• _WHAT TO WORK ON_: Using the listing below, work out how many lines carry the word "sambal", and state nothing but that number.

• _DATA FOR THIS EXERCISE_:
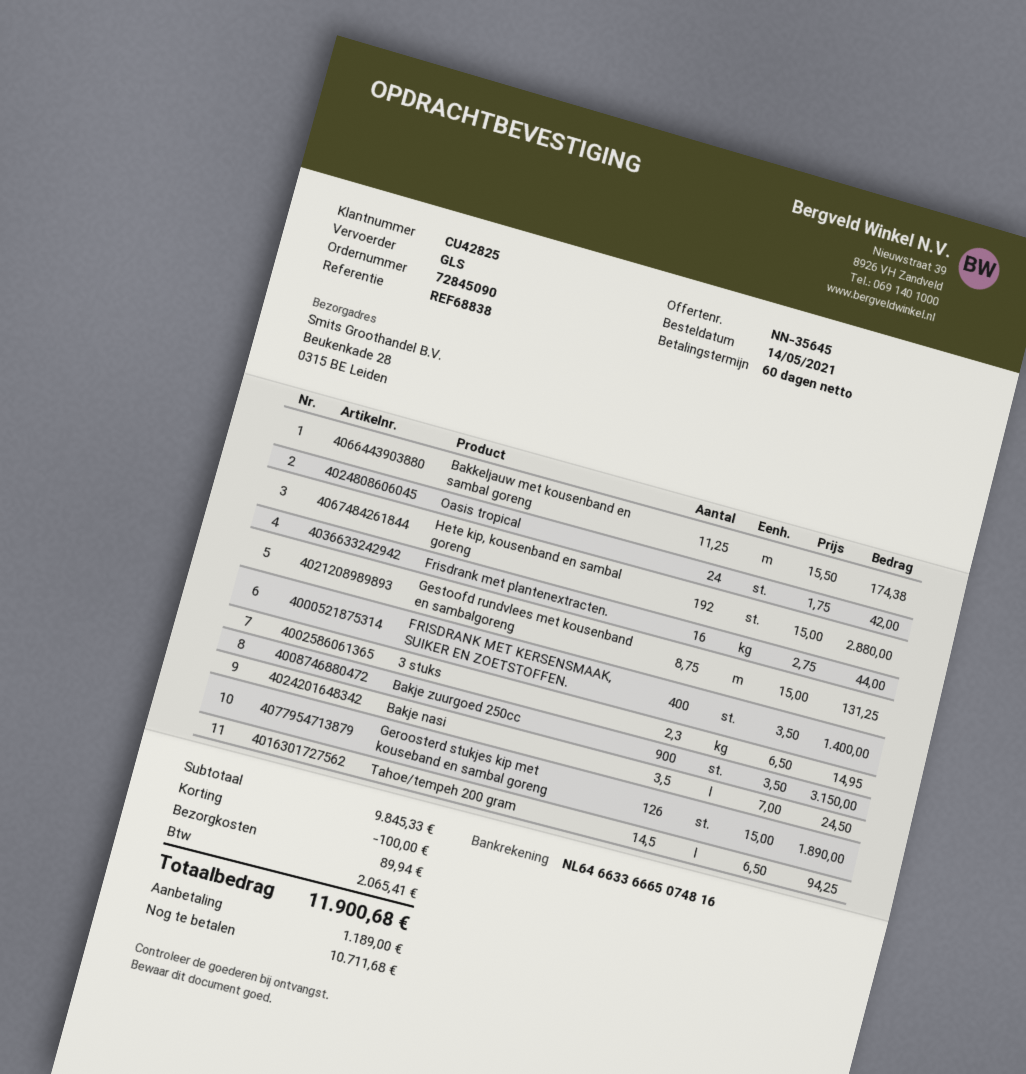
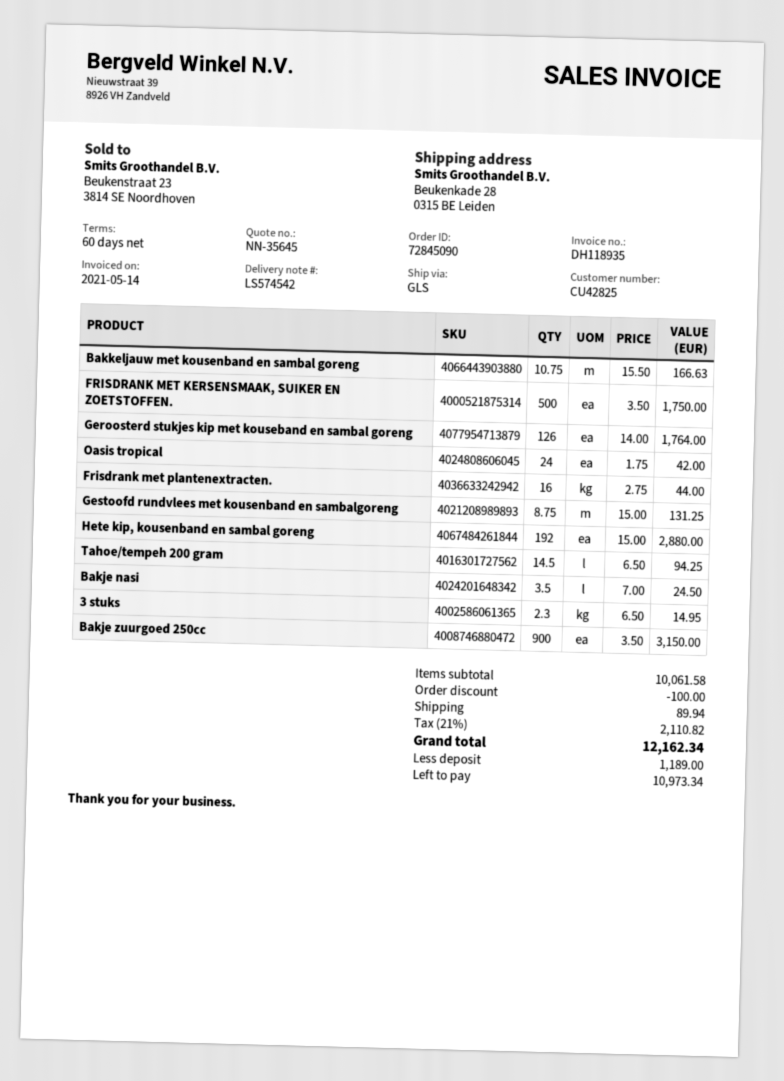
Bakkeljauw met kousenband en sambal goreng: 11.25 x 15.50 = 174.38 -> 10.75 x 15.50 = 166.63
FRISDRANK MET KERSENSMAAK, SUIKER EN ZOETSTOFFEN.: 400 x 3.50 = 1400.00 -> 500 x 3.50 = 1750.00
Geroosterd stukjes kip met kouseband en sambal goreng: 126 x 15.00 = 1890.00 -> 126 x 14.00 = 1764.00
subtotal: 9845.33 -> 10061.58
tax: 2065.41 -> 2110.82
total: 11900.68 -> 12162.34
balance: 10711.68 -> 10973.34

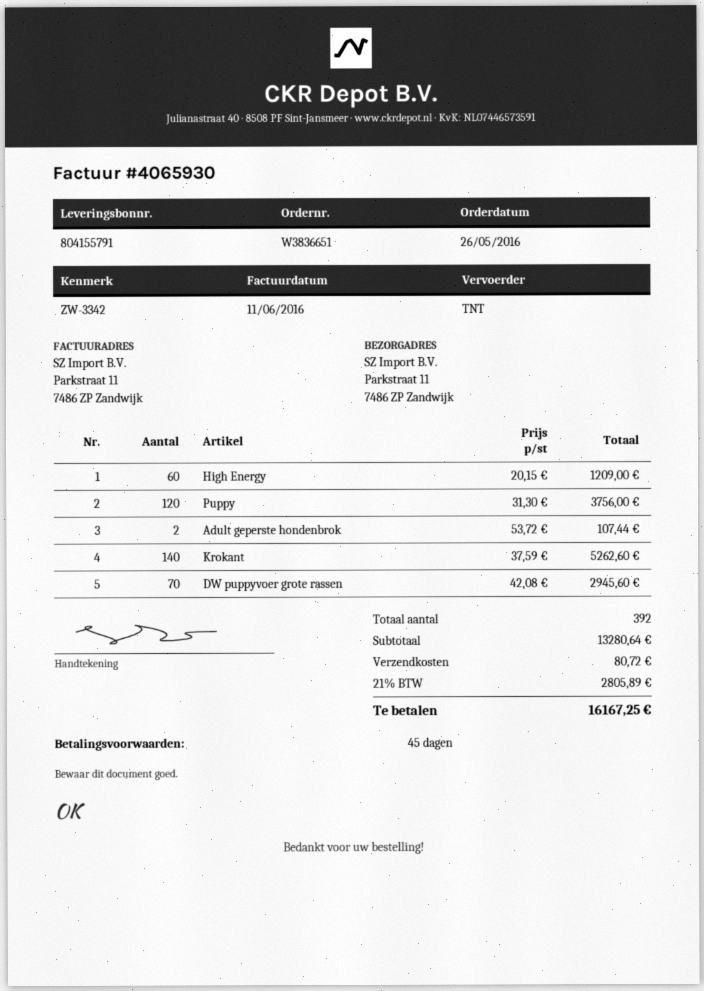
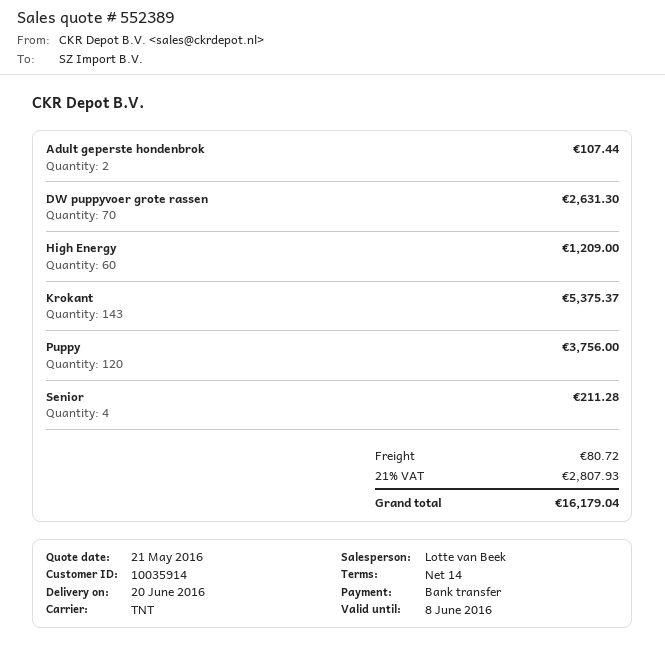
payment terms: 45 days -> 14 days
Krokant: 140 for 5262.60 -> 143 for 5375.37
DW puppyvoer grote rassen: 70 for 2945.60 -> 70 for 2631.30
Senior: none -> 4 for 211.28
tax: 21% = 2805.89 -> 21% = 2807.93
total: 16167.25 -> 16179.04

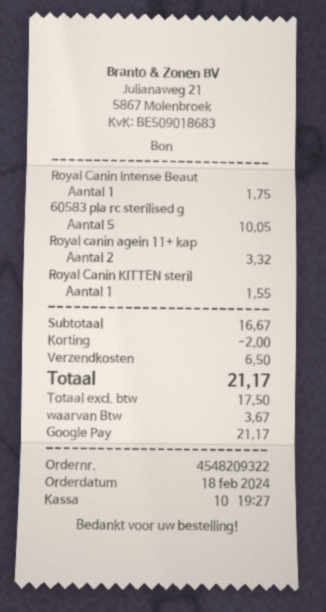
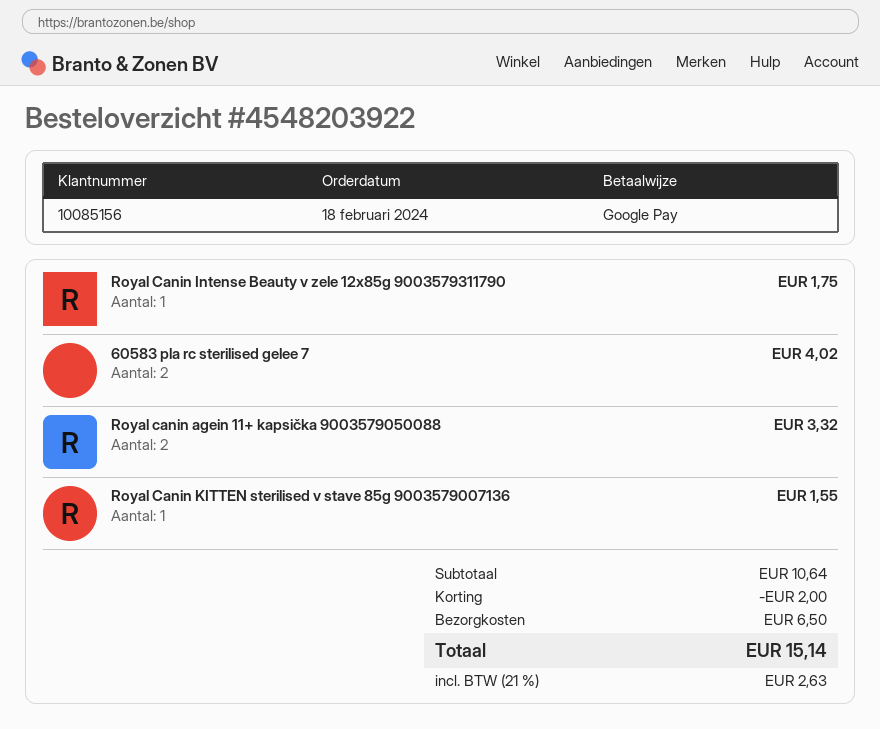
order number: 4548209322 -> 4548203922
60583 pla rc sterilised g: 5 for 10.05 -> 2 for 4.02
subtotal: 16.67 -> 10.64
tax: 3.67 -> 2.63
total: 21.17 -> 15.14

• _TASK RESPONSE_: 2